Guide · Pendant le concours
Comment organiser une consolante à la pétanque ?
La consolante transforme un concours où la moitié des équipes repart après 45 minutes en une vraie journée de jeu pour tout le monde. Voici comment la mettre en place sans doubler la charge de la table de marque.
Qu'est-ce qu'une consolante ?
La consolante est un second tableau, joué en parallèle du tableau principal, qui accueille les équipes éliminées dès le premier tour. Elle a sa propre progression, sa propre finale et sa propre dotation. C'est la réponse au principal défaut de l'élimination directe : sur 32 équipes, 16 sont sorties après une seule partie.
Pourquoi c'est presque toujours une bonne idée
- Les joueurs restent : ils ont fait la route, ils veulent jouer plus d'une partie.
- La buvette tourne : c'est souvent l'équilibre économique du concours de village.
- Le concours a meilleure réputation : « chez eux, on joue au moins deux parties » fait revenir les équipes l'année suivante.
Ce qu'il faut décider avant le tirage
Trois points doivent être annoncés avant le premier match, jamais improvisés en cours de journée :
- Qui y participe — le plus courant : les perdants du premier tour du tableau principal, et eux seuls.
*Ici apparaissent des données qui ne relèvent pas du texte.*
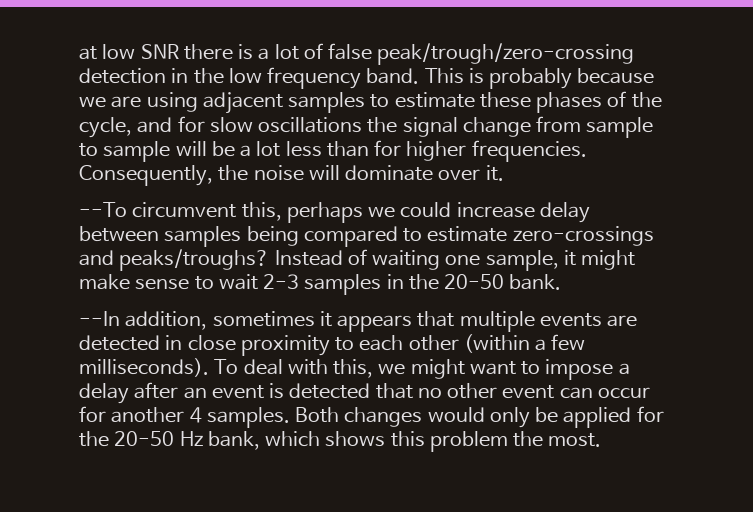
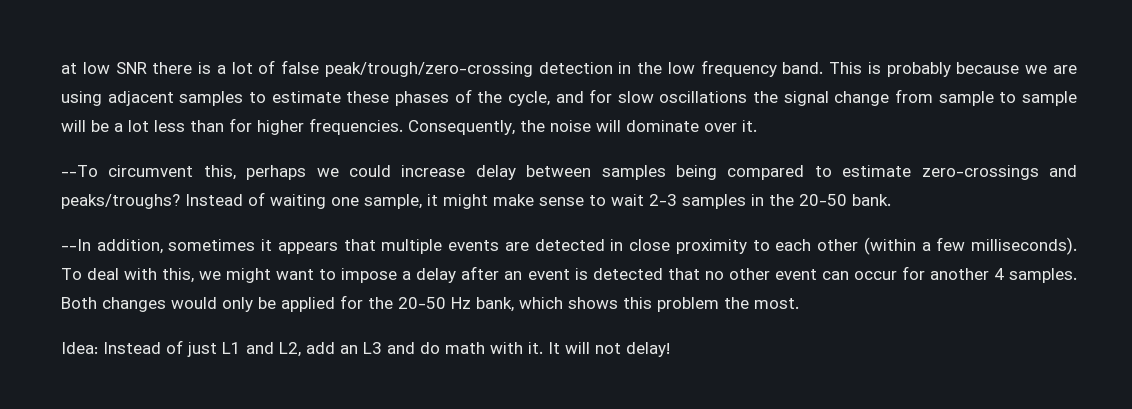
+ Idea: Instead of just L1 and L2, add an L3 and do math with it. It will not delay!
Si votre concours joue un cadrage, ses perdants n'ont pas atteint le deuxième tour : l'usage les fait entrer eux aussi en consolante.
- La dotation — montants par place, généralement plus faibles que sur le tableau principal. Le guide de la répartition de la dotation aide à fixer la part de la consolante dans le pot.
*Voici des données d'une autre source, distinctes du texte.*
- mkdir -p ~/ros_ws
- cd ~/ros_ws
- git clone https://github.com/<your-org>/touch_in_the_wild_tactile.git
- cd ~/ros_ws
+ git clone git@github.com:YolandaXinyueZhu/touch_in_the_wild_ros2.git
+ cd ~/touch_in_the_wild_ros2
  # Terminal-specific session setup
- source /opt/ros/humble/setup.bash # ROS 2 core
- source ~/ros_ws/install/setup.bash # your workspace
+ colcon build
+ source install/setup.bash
- Les terrains — la consolante se joue sur les jeux libérés par le tableau principal ; assurez-vous d'en avoir assez pour ne pas créer d'attente.
Constituer le tableau de la consolante
À la main, vous reportez chaque équipe éliminée du premier tour sur un second panneau, au fur et à mesure des résultats, puis vous appariez comme pour un tirage classique — avec les mêmes règles pour un nombre impair d'équipes (voir le guide du tirage au sort).
La règle d'or : un seul panneau par tableau, et un report immédiat. Une équipe éliminée à 14 h 10 doit figurer sur le panneau de la consolante à 14 h 11, sans quoi elle part à la buvette en pensant avoir le temps, et son adversaire l'attend. Un logiciel supprime ce report : c'est ce que fait la consolante dans Bouléo, qui place chaque perdant dès que son score est saisi.
Les erreurs fréquentes
- Décider de la consolante en cours de journée : les équipes déjà parties ne reviendront pas, et vous créez une inégalité.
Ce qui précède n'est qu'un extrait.